Последовали контрудары и со стороны проектировщиков. Сначала в адрес флота:

— Надо посмотреть организацию заправки торпед энергокомпонентами, каковы воздушные подушки в заправочных емкостях. — Потом в адрес завода: Нечего без согласования с нами изменять материал…

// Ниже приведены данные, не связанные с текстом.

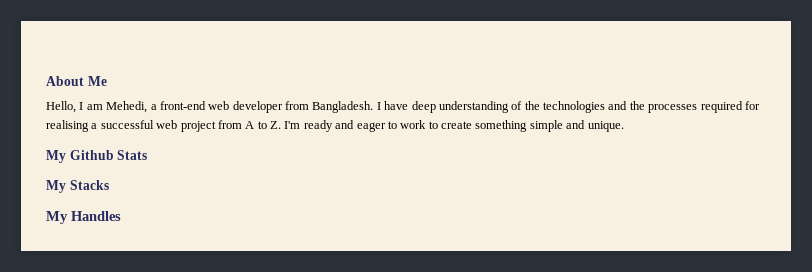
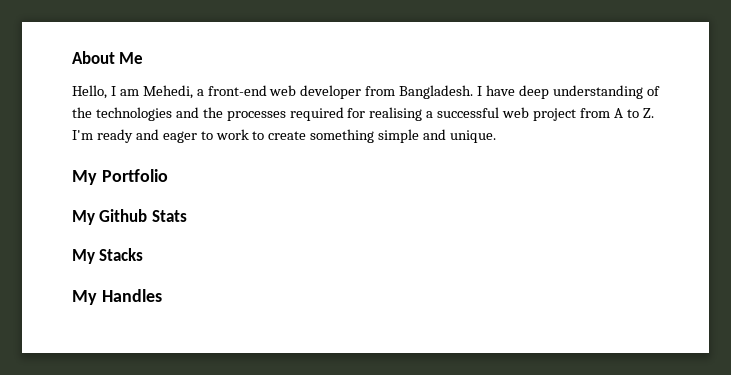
+ My Portfolio

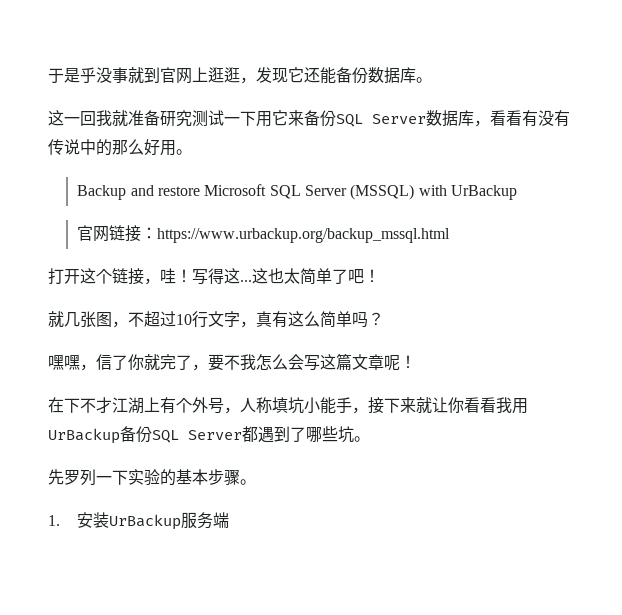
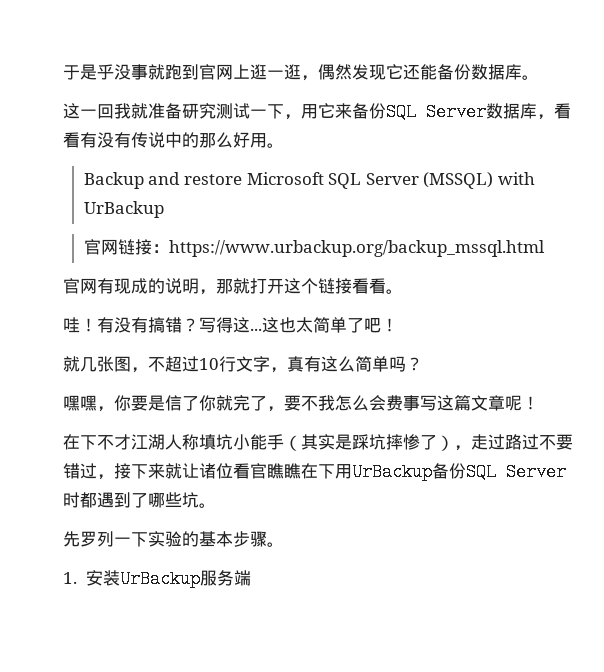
- 于是乎没事就到官网上逛逛，发现它还能备份数据库。
+ 于是乎没事就跑到官网上逛一逛，偶然发现它还能备份数据库。
- 这一回我就准备研究测试一下用它来备份SQL Server数据库，看看有没有传说中的那么好用。
+ 这一回我就准备研究测试一下，用它来备份SQL Server数据库，看看有没有传说中的那么好用。
- 打开这个链接，哇！
+ 官网有现成的说明，那就打开这个链接看看。
+ 哇！有没有搞错？
- 嘿嘿，信了你就完了，要不我怎么会写这篇文章呢！
+ 嘿嘿，你要是信了你就完了，要不我怎么会费事写这篇文章呢！
- 在下不才江湖上有个外号，人称填坑小能手，接下来就让你看看我用UrBackup备份SQL Server都遇到了哪些坑。
+ 在下不才江湖人称填坑小能手（其实是踩坑摔惨了），走过路过不要错过，接下来就让诸位看官瞧瞧在下用UrBackup备份SQL Server时都遇到了哪些坑。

Все смешалось в «доме Облонских». Акопов сел за стол председательствующего, отпустив в «массы» обрадовавшегося Березина, авторитета которого не хватало для управления возникающей дискуссией. Грант Мигранович успокоил народ и пригласил на трибуну Павла Николаевича Котькина:

— Пусть сначала заместитель директора завода-изготовителя внесет нам некоторую ясность. Каково ваше заключение по результатам прослушивания шумов торпед?

— Я, Грант Мигранович, не специалист по этим вопросам, но думаю, что в торпеде что-то ломалось…

— А на стенде у вас на тормозных испытаниях было что-то подобное?

— Бывало. Раньше. Мы с КБ произвели расчеты. Нагрузки оказались завышенными. Согласовали с институтом новые параметры. Сейчас отказов нет.

— Так, может быть, первоначально были заложены правильные нагрузки. А материал по сертификату проверялся?

— Проверялся, там тоже не все в порядке, — это вмешался Тютин Леонид Михайлович, разработчик.

— Что именно? — вцепился Акопов. Котькин уходил в сторону.

— Не помню деталей. Надо смотреть на заводе. Мне, все-таки кажется, что в торпеде действительно много «стоповых» команд: от подвсплытия, падения скорости, уклонения от курса, переуглубления, повышенной вибрации — всего не перечислишь. Датчики могут и самосрабатывать. А в начале дистанции это означает, что торпеда потонет, — это уже почти примирение с разработчиком.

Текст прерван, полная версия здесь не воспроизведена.